In 1975, the United States Supreme Court ruled that excluding women from the jury pool violated a person's right to a fair trial by a representative segment of the community. In 1979, the Supreme Judicial Court ruled that particular traits, including race and gender, could not be used to strike potential jurors. This landmark decision, Commonwealth v. Soares, is considered to mark the end of permissible gender bias in the selection of jurors in Massachusetts.
http://www.mass.gov/courts/sjc/jury-system-e.html


So, it was not until 1975 in Taylor v. Louisiana, when the U.S. Supreme Court overturned the 1880 Strauder decision by ruling that states could not exclude women from jury duty based on sex alone, that women were allowed to serve on juries in all states.

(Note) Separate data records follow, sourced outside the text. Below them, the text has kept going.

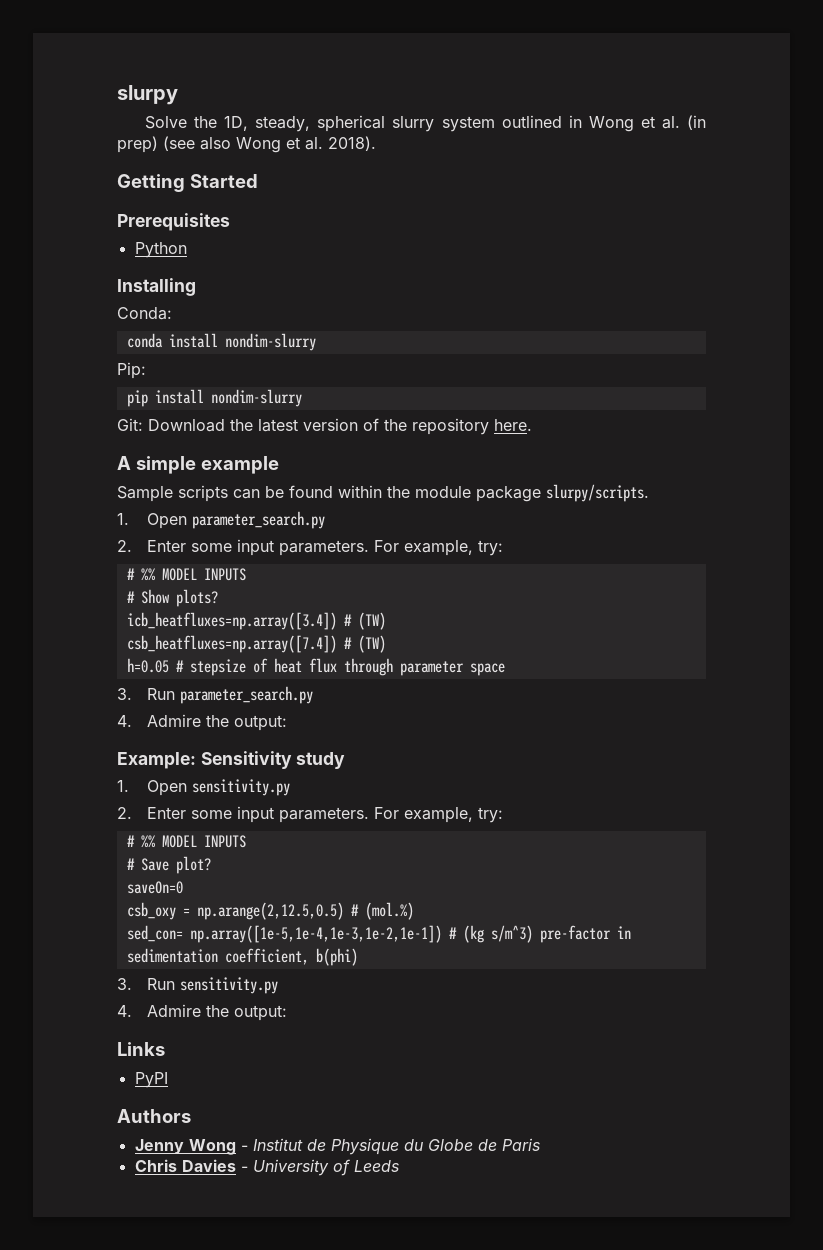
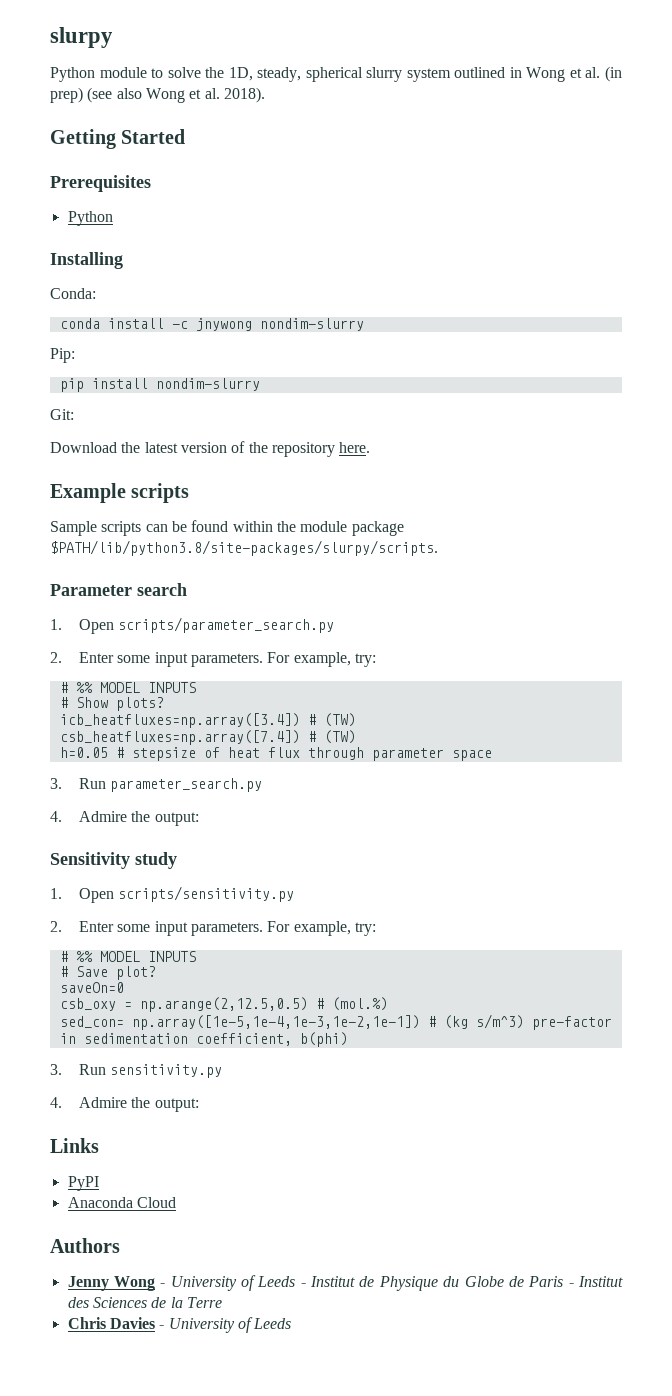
- Solve the 1D, steady, spherical slurry system outlined in Wong et al. (in prep) (see also Wong et al. 2018).
+ Python module to solve the 1D, steady, spherical slurry system outlined in Wong et al. (in prep) (see also Wong et al. 2018).
- conda install nondim-slurry
+ conda install -c jnywong nondim-slurry
- Git: Download the latest version of the repository here.
+ Git:
+ Download the latest version of the repository here.
- A simple example
+ Example scripts
- Sample scripts can be found within the module package slurpy/scripts.
- 1. Open parameter_search.py
+ Sample scripts can be found within the module package $PATH/lib/python3.8/site-packages/slurpy/scripts.
+ Parameter search
+ 1. Open scripts/parameter_search.py
- Example: Sensitivity study
+ Sensitivity study
- 1. Open sensitivity.py
+ 1. Open scripts/sensitivity.py
+ Anaconda Cloud
- Jenny Wong - Institut de Physique du Globe de Paris
+ Jenny Wong - University of Leeds - Institut de Physique du Globe de Paris - Institut des Sciences de la Terre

So, your assumption about what went on in the mid-50's is probably correct. Some states might have allowed women to serve on juries, but not other states. But, by making the jurors in Twelve Angry Men all male, the playwright, Reginald Rose, had a jury composition which would seem familiar to all viewers in the audience, including those who lived in states which did not permit women to serve on the jury.

The play Twelve Angry Men is set in a jury room in a court in New York City, and Rose based it on his own experience as a juror in NYC on a manslaughter trial. Women were allowed to serve as jurors in New York at the time the play is set, but, as you already noted, they were often granted exemptions not given to men, so the number of women actually serving on juries might have been low.
The playwright choose to have an all male jury for his dramatic purposes. He could have accurately included women on his fictional jury of that time, but he chose not to.

Thanks for raising the question. It made me think about something I never really questioned before, like why that jury in Twelve Angry Men was all male. I simply assumed it was only for dramatic effect, to eliminate gender issues from the conflicts among the jurors. But, I do think you are right, it also reflected a common jury composition during the early 1950's.
gollum
 
  1  
Reply Mon 19 Dec, 2011 05:17 am
@firefly,
In order to find out the answers to questions like these, is there a method one can learn from a book or a course?
firefly
 
  1  
Reply Mon 19 Dec, 2011 09:40 am
@gollum,
I generally use Google and can usually find what I am searching for, sometimes by continuing to follow links I find in articles that my Google search returns.

For instance, I entered U.S. history of female jurors into Google, and this was one of the articles that came up.
http://www.historycooperative.org/journals/lhr/20.3/ritter.html

That article has a very extensive bibliography I could then use to find more information on the topic.

The best method, I think, is to keep narrowing down your search using Google until you find the answer or information you are searching for.
Setanta
 
  1  
Reply Mon 19 Dec, 2011 11:58 am
@firefly,
It does help to know something about the subject in advance. So, for example, i knew that New Jersey had given women the vote in the 18th century, so it was relatively easy to get the exact info i wanted. However, not everything is online, and it may be necessary to visit an actual library. More importantly, there is only so much time i will spend searching for answers for other people, who can do searches just as easily as i can.
0 Replies
 
Hjarloprillar
 
  1  
Reply Tue 27 Dec, 2011 07:29 am
@gollum,
12 angry men
good point [ and a good movie]

Gone with the Wind .Another point of the top of my head were any woman in that jury? Did they pick males be cause men believe anything. Being dumb as posts.

An excellent tread topic

Prill
Joe Nation
 
  1  
Reply Tue 27 Dec, 2011 08:40 am
The jury was all male in Twelve Angry Men because Ten Angry Men and Two Pissed Off Bitches wasn't as good a title.

Joe(Neither was Seven Retired Grouches and Five Shrews Who Couldn't Get Out of Jury Duty on a Hot Tin Roof, er, Day in New York.)Nation
0 Replies
 
gollum
 
  1  
Reply Tue 22 Jan, 2013 05:37 pm
@Hjarloprillar,
What jury was part of Gone With The Wind?